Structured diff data
- Opening Delimiter -

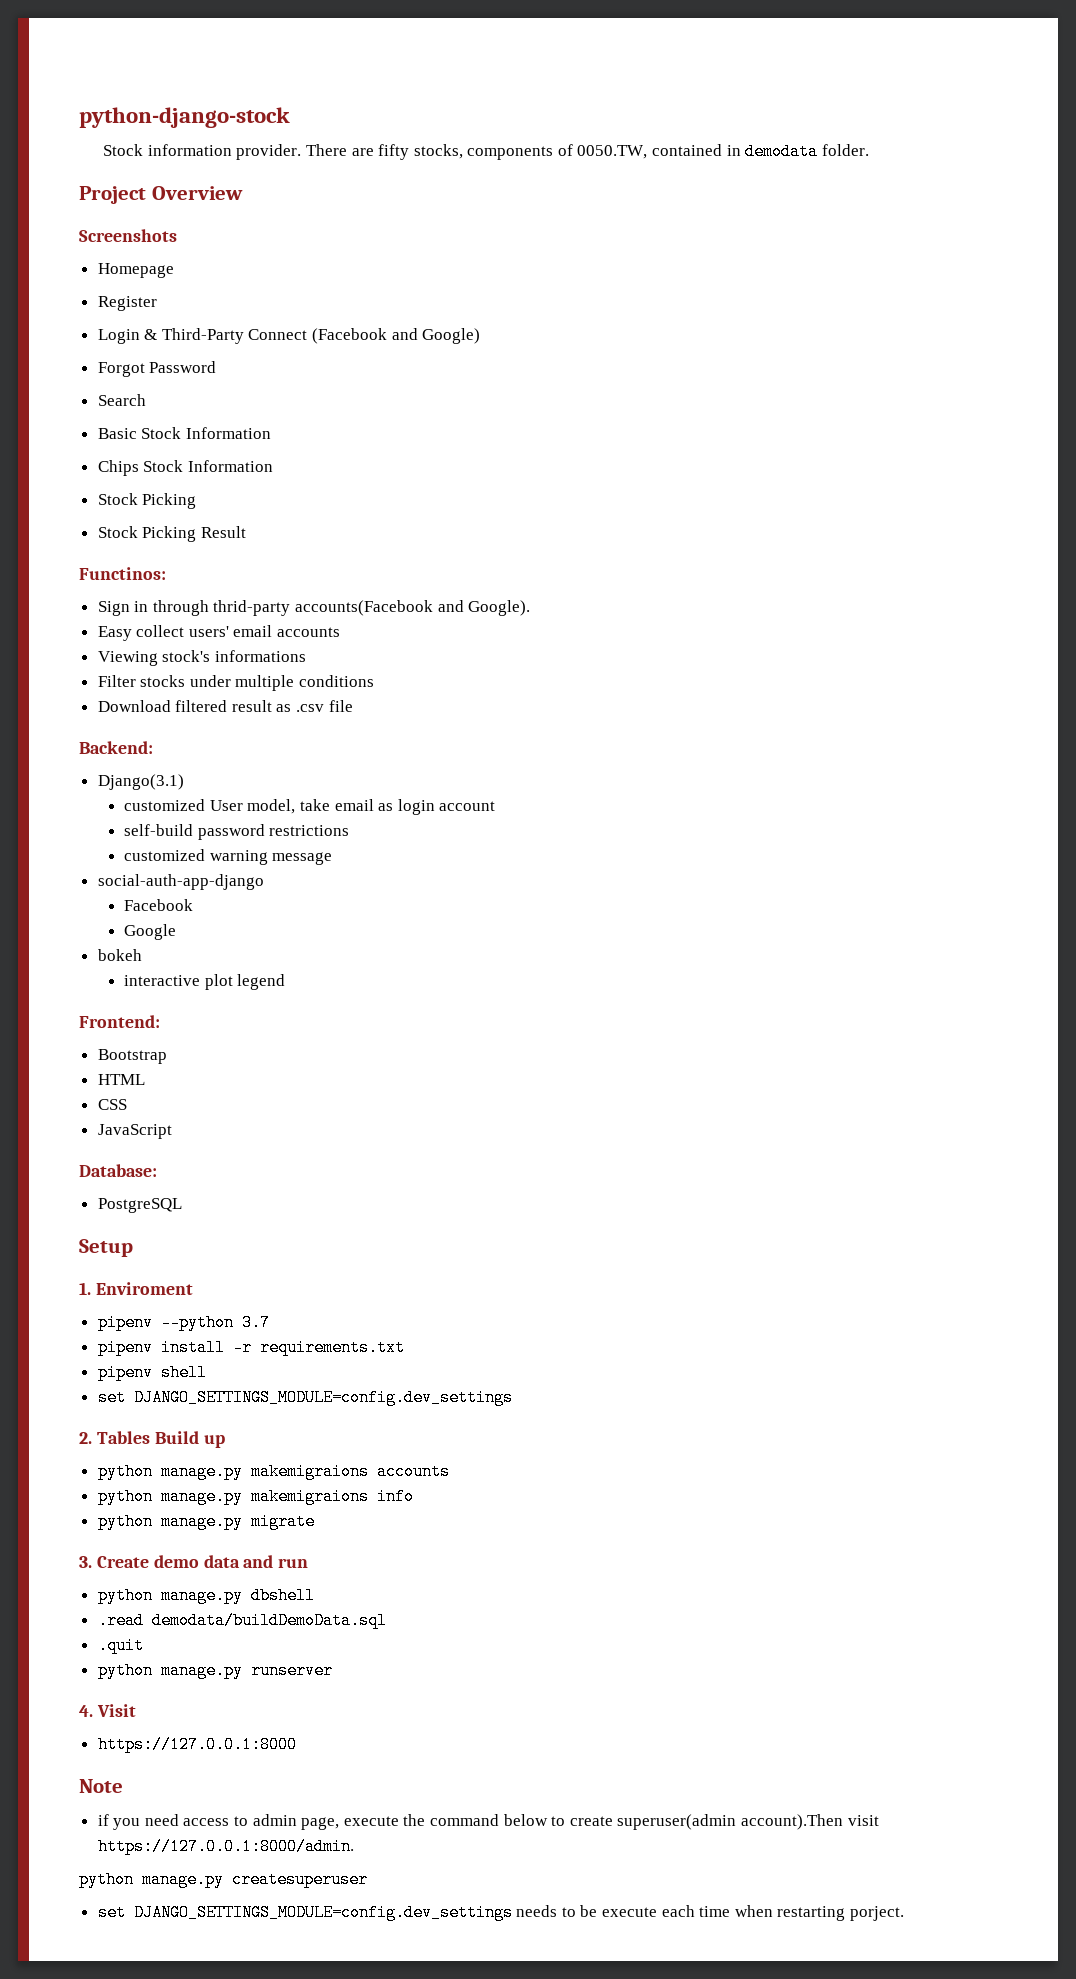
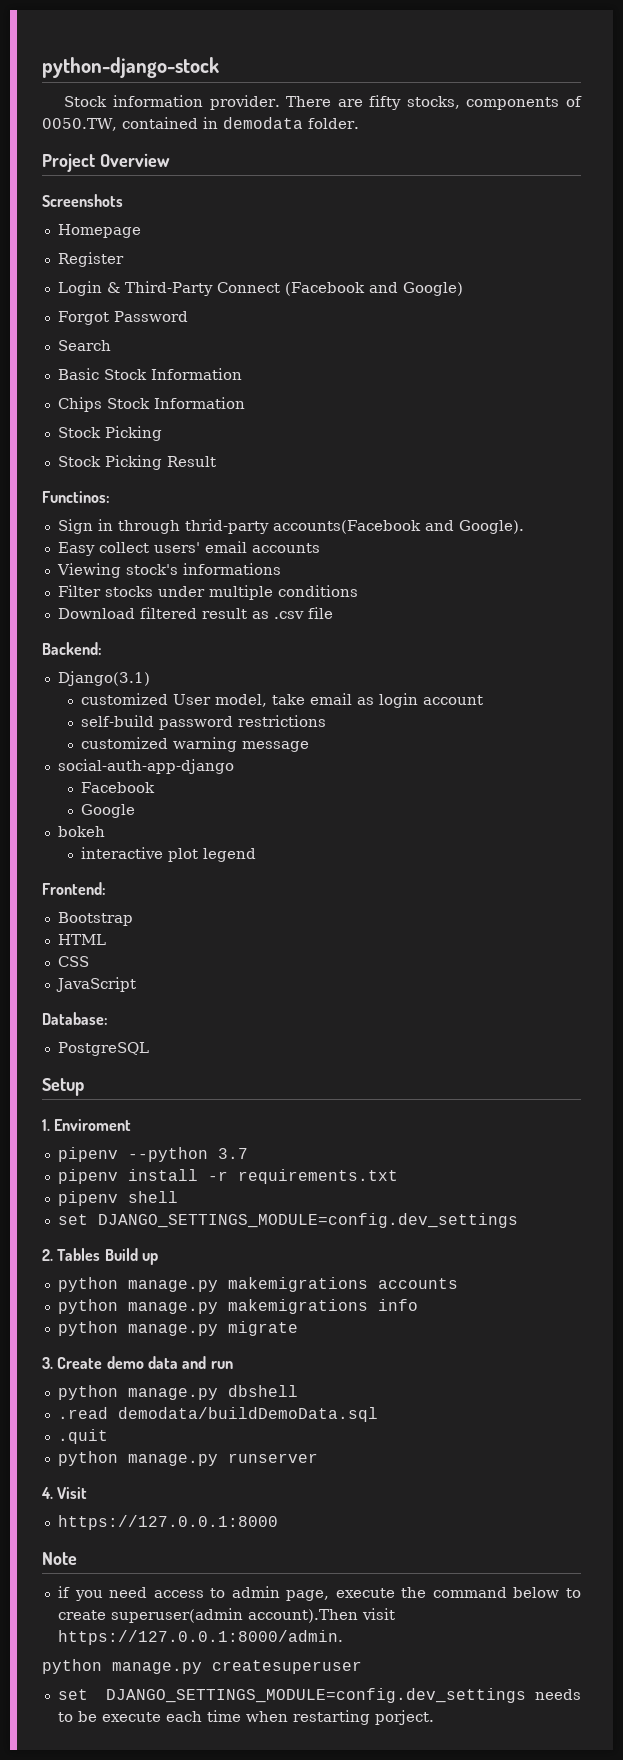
[250,1463,369,1480] makemigraions -> [227,1277,368,1292] makemigrations
[250,1488,369,1505] makemigraions -> [227,1299,368,1314] makemigrations

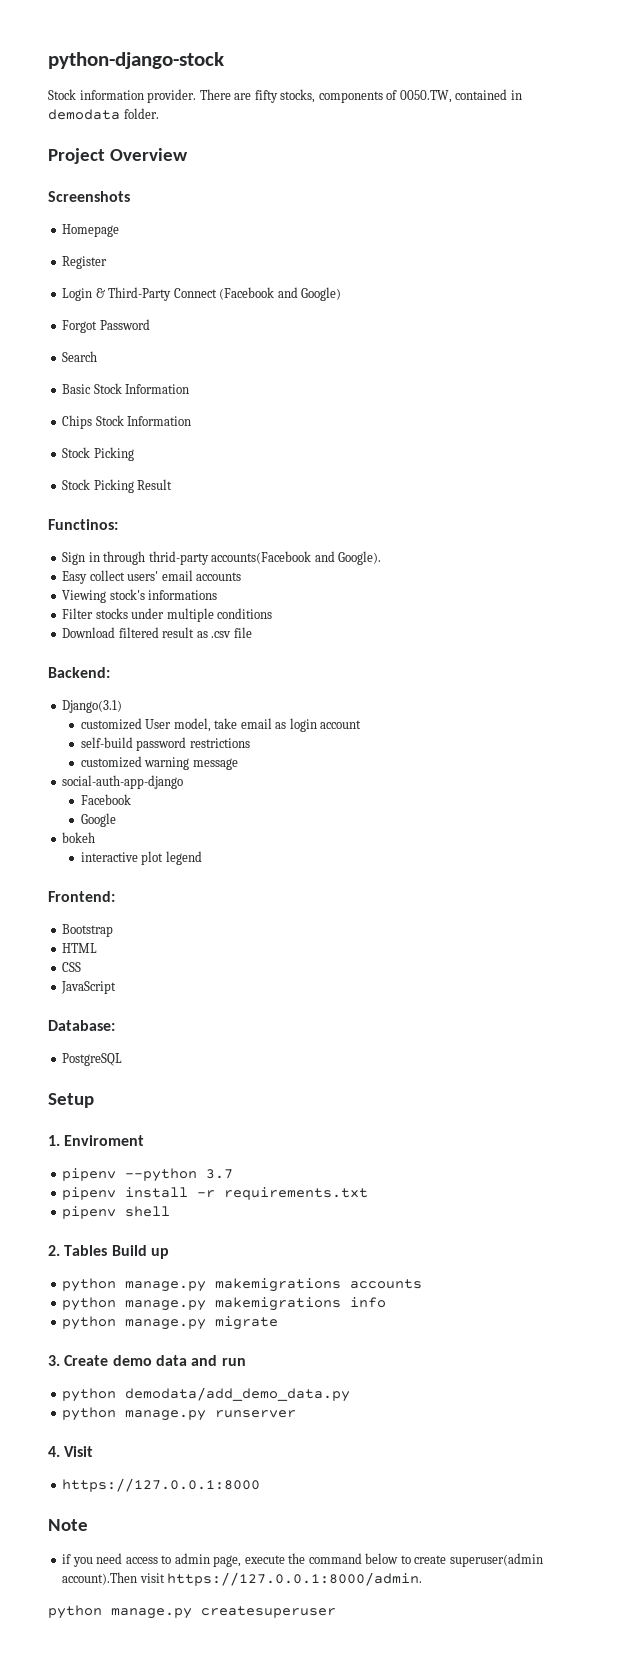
[57,1213,518,1228] // set DJANGO_SETTINGS_MODULE=config.dev_settings -> (171, 1211) none
[127,1385,298,1400] [57,1407,378,1422] [57,1429,108,1444] manage.py dbshell // .read demodata/buildDemoData.sql // .quit -> [125,1387,351,1402] demodata/add_demo_data.py
[57,1688,581,1703] [57,1710,434,1725] // set DJANGO_SETTINGS_MODULE=config.dev_settings needs to be execute each time when restarting porject. -> (336, 1612) none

- Closing Delimiter -

Problem details >> Could you set down nothing but the lines from the one containing "[250,1488,369,1505] makemigraions ->" through the last line of the records above, both ends included, exactly as given and free of pictures?

Solution >>
[250,1488,369,1505] makemigraions -> [227,1299,368,1314] makemigrations

[57,1213,518,1228] // set DJANGO_SETTINGS_MODULE=config.dev_settings -> (171, 1211) none
[127,1385,298,1400] [57,1407,378,1422] [57,1429,108,1444] manage.py dbshell // .read demodata/buildDemoData.sql // .quit -> [125,1387,351,1402] demodata/add_demo_data.py
[57,1688,581,1703] [57,1710,434,1725] // set DJANGO_SETTINGS_MODULE=config.dev_settings needs to be execute each time when restarting porject. -> (336, 1612) none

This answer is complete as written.